From the records below, please return each line that holds the word "multi".

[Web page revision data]
# # #

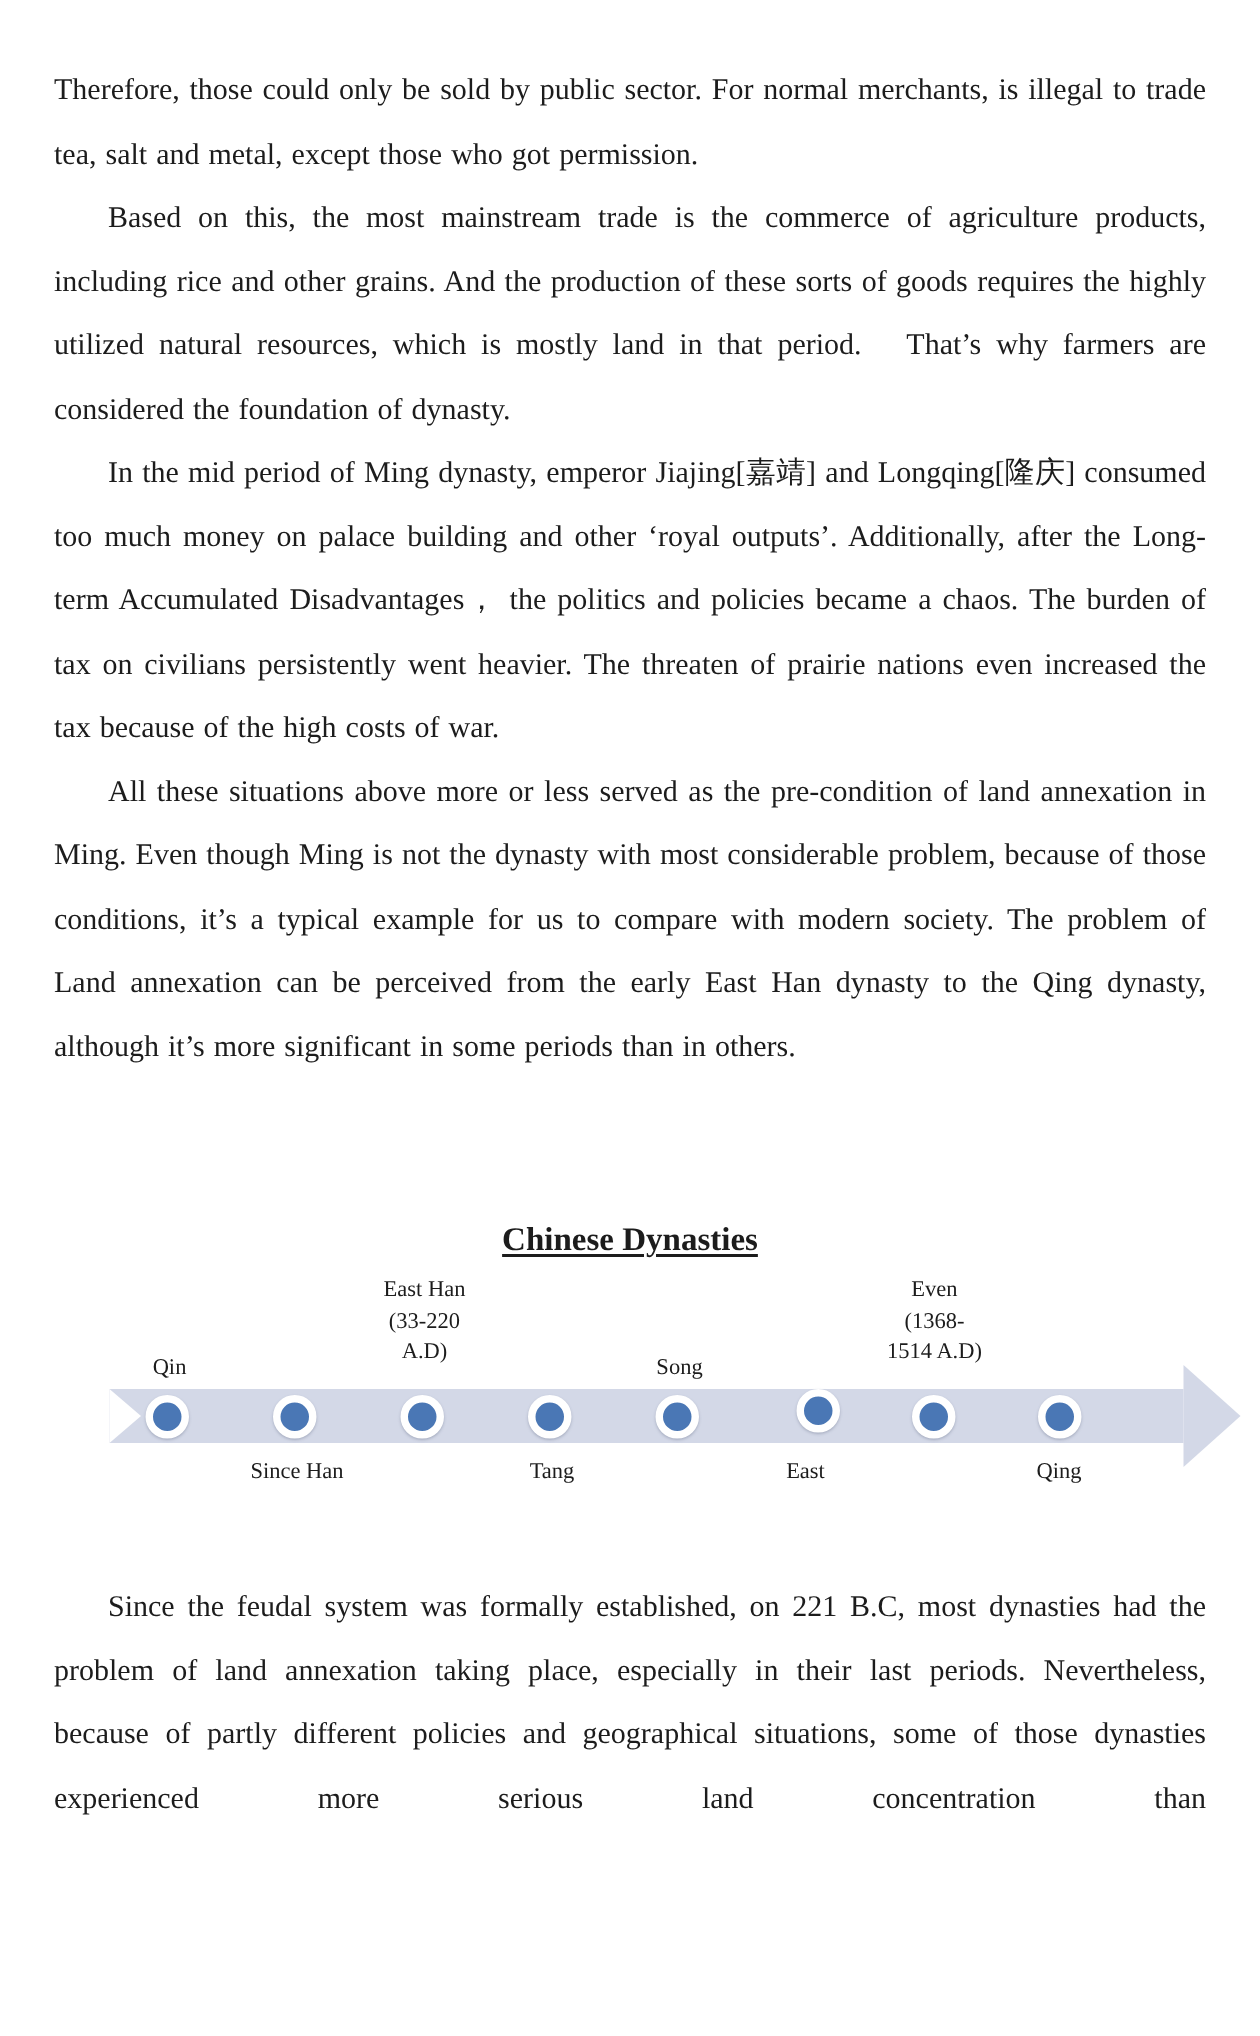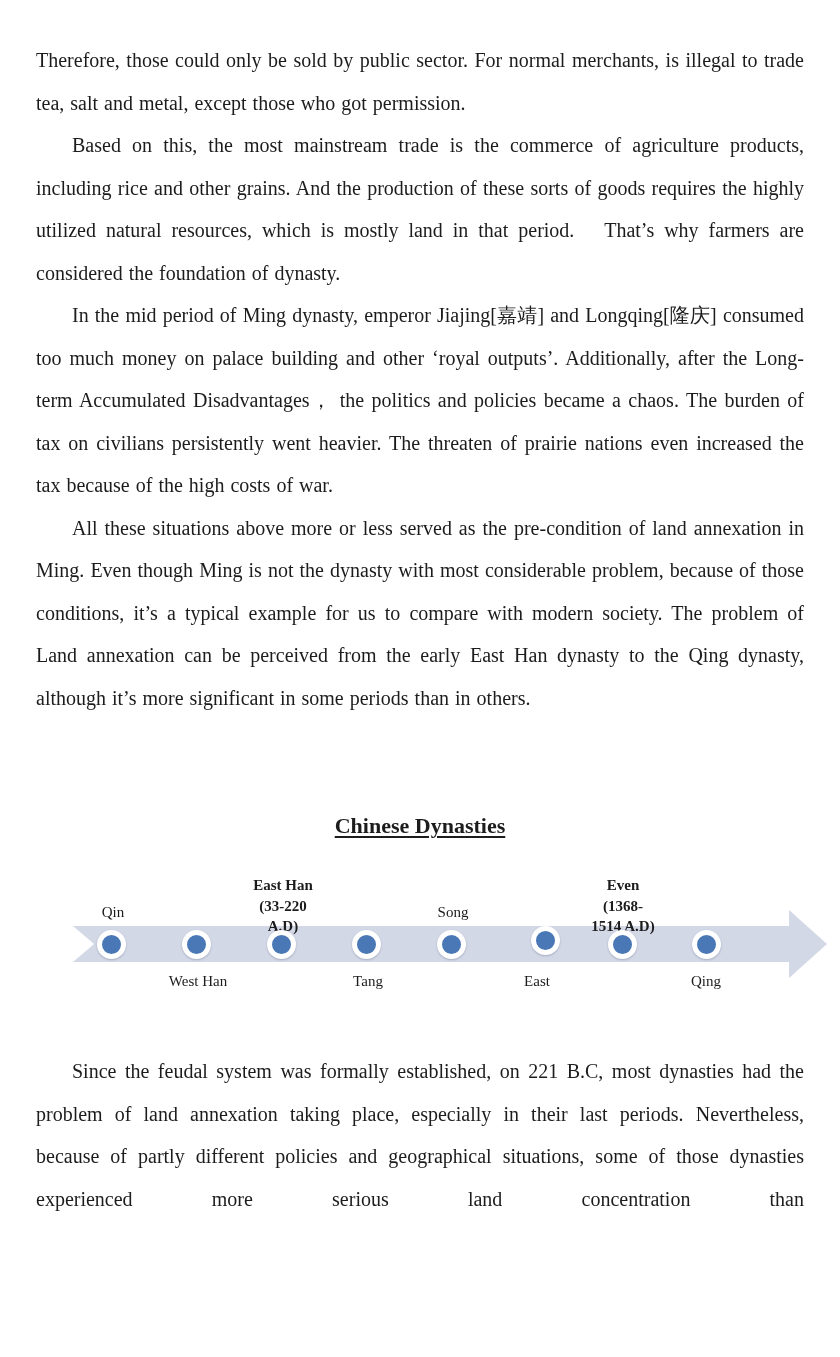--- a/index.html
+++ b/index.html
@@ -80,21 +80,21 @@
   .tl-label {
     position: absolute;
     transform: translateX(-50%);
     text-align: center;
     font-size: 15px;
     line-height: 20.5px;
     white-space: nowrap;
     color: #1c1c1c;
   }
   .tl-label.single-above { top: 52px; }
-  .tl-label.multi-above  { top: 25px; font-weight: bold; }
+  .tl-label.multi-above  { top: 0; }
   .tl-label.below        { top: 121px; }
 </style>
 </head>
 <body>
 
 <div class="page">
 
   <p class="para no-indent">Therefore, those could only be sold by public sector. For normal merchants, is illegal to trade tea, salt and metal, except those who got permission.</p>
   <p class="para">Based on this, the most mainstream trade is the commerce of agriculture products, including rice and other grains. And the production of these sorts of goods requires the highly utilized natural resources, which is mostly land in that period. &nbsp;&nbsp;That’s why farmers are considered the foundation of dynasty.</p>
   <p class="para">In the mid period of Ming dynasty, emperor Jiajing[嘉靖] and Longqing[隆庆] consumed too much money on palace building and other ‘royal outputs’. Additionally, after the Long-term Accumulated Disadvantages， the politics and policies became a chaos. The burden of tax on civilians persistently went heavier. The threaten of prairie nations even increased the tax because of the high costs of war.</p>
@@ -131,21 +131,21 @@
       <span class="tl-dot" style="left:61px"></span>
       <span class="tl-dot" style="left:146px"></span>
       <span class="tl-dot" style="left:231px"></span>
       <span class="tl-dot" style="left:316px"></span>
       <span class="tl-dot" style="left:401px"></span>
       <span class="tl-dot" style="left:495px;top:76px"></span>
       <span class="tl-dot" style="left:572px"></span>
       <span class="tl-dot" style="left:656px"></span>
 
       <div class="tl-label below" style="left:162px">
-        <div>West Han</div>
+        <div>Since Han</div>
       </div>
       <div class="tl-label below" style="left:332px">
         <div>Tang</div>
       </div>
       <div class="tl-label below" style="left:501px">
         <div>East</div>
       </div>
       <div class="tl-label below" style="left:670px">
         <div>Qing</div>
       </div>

# # #

• Answer space:
-  .tl-label.multi-above  { top: 25px; font-weight: bold; }
+  .tl-label.multi-above  { top: 0; }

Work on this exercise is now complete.